"Antigone with the wind."
En découvrant le dernier film de João César Monteiro,
sorte de testament cinématographique de ce réalisateur portugais qui
aurait eu 70 ans dans quelques jours, le souvenir de ma visite à l'une
des dernières expositions de dessins de Picasso à la galerie Kahnweiler m'est irrésistiblement revenu à l'esprit. Un peu comme le génial "cousin" ibère, Monteiro
provoque et se met en scène dans une problématique essentiellement
érotico-littéraire. La prééminence du sexe n'a, bien sûr, chez un auteur
de sa qualité, rien de vulgaire ni de démonstratif. Il n'est qu'un
instrument pour mieux conjurer un sort qu'il sait déjà proche et
inévitable. Mais c'est aussi l'occasion de dresser un bilan-inventaire à
la fois intellectuel, spirituel et politique de cette courte période
qui va de l'acte génital/génitif primordial (suggéré par le titre) à la disparition programmée par ce même acte.
João Vuvu
est un vieux monsieur un peu désœuvré qui occupe ses journées à se
promener en autobus et à recevoir des jeunes femmes répondant à une
annonce pour du ménage. Il s'adonne alors, avec elles, à des jeux
étranges mais toujours adaptés à leur personnalité. Il en est le maître
de cérémonie même si, parfois, la répartition des rôles se fait à son
détriment. Il reçoit la visite de son fils, sorti de prison pour vol et
meurtre de deux policiers. Cela pourrait en faire un héros à ses yeux,
mais la trivial banalité de ses projets lui font renoncer à assumer plus
loin cette paternité. Au cours d'une nuit, João Vuvu reçoit
l'assaut d'un attribut de rite africain qui manque de l'achever.

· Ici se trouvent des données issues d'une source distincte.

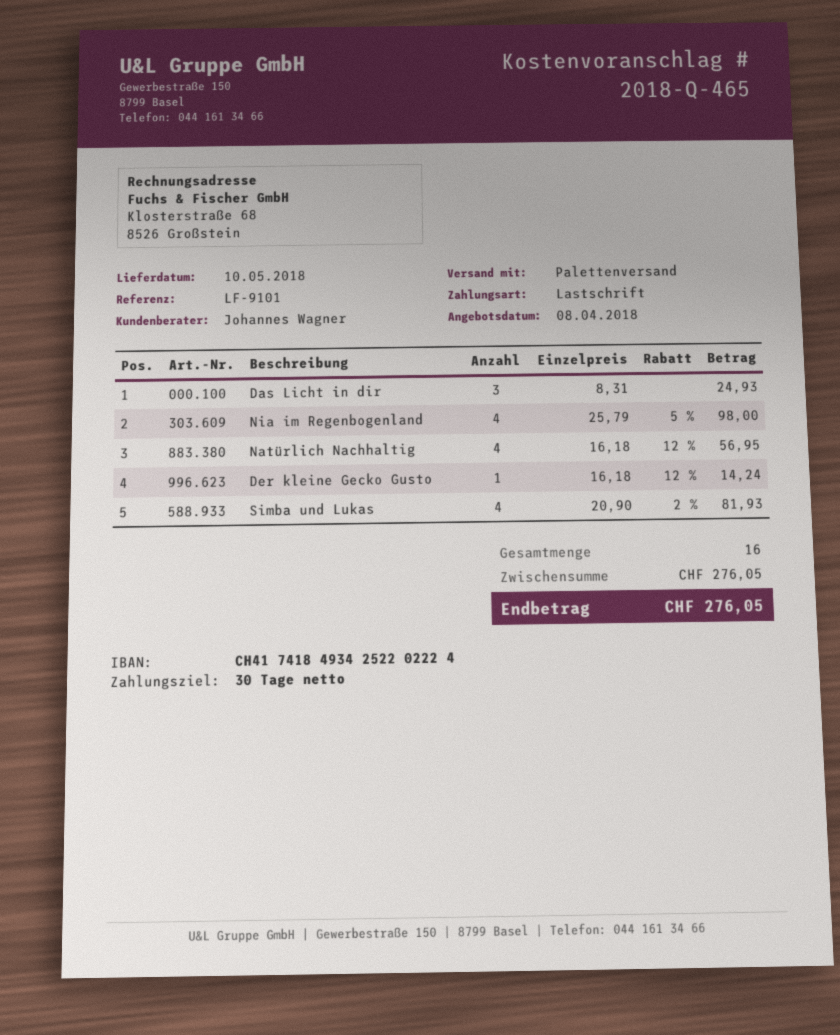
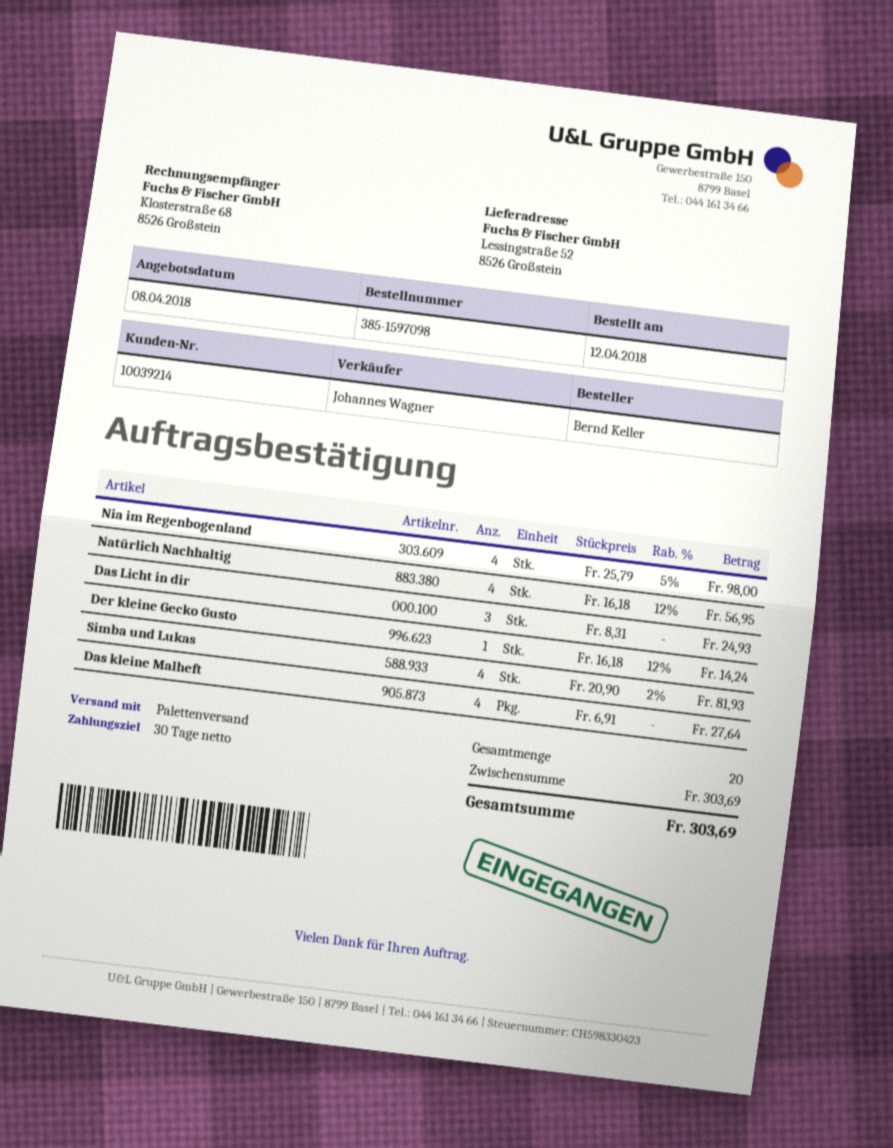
Das kleine Malheft: none -> 4 x 6.91 = 27.64
total quantity: 16 -> 20
subtotal: 276.05 -> 303.69
total: 276.05 -> 303.69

Hospitalisé, il brave encore une fois le danger et les interdits pour
reprendre ses déambulations à travers Lisbonne.
Le cinéma de Monteiro est, reconnaissons-le, difficile, davantage que celui de son compatriote et aîné Manoel de Oliveira.
Auteur et acteur de la plupart de ses œuvres, le metteur en scène
portugais a construit, en un peu plus de trente ans, un univers
singulier et personnel qui contraste absolument avec le cinéma
commercial contemporain. Il est celui des cinéastes dont le travail
s'apparente (et prolonge ?) le plus avec celui d'un Luis Buñuel, tant par l'étrangeté des atmosphères que par les thèmes développés : rapport de dominance, (a)théisme et érotisme. Vai e Vem
est une parabole complexe, oeuvre en prose mise en images et citant
volontiers le cinéma américain, dont on ne peut prétendre appréhender la
signification intégrale, ce qui crée une certaine frustration, effet
probablement recherché par son auteur.
A cela, Monteiro
ajoute une dilatation du temps, une dilution du rythme auxquelles n'est
plus habitué le spectateur moderne, génératrices d'impatience, là
encore délibérément assumée par le réalisateur. Il n'en demeure pas
moins qu'il s'agit d'un cinéma de combat : contre le conformisme, le
pouvoir, l'idéologie, l'impérialisme (notamment états-unien) et, plus que tout, la bêtise, Monteiro utilise le lyrisme et l'amour. Lyrisme physique et amour désincarné. On aimerait que le septième art n'oublie pas cette équation essentielle.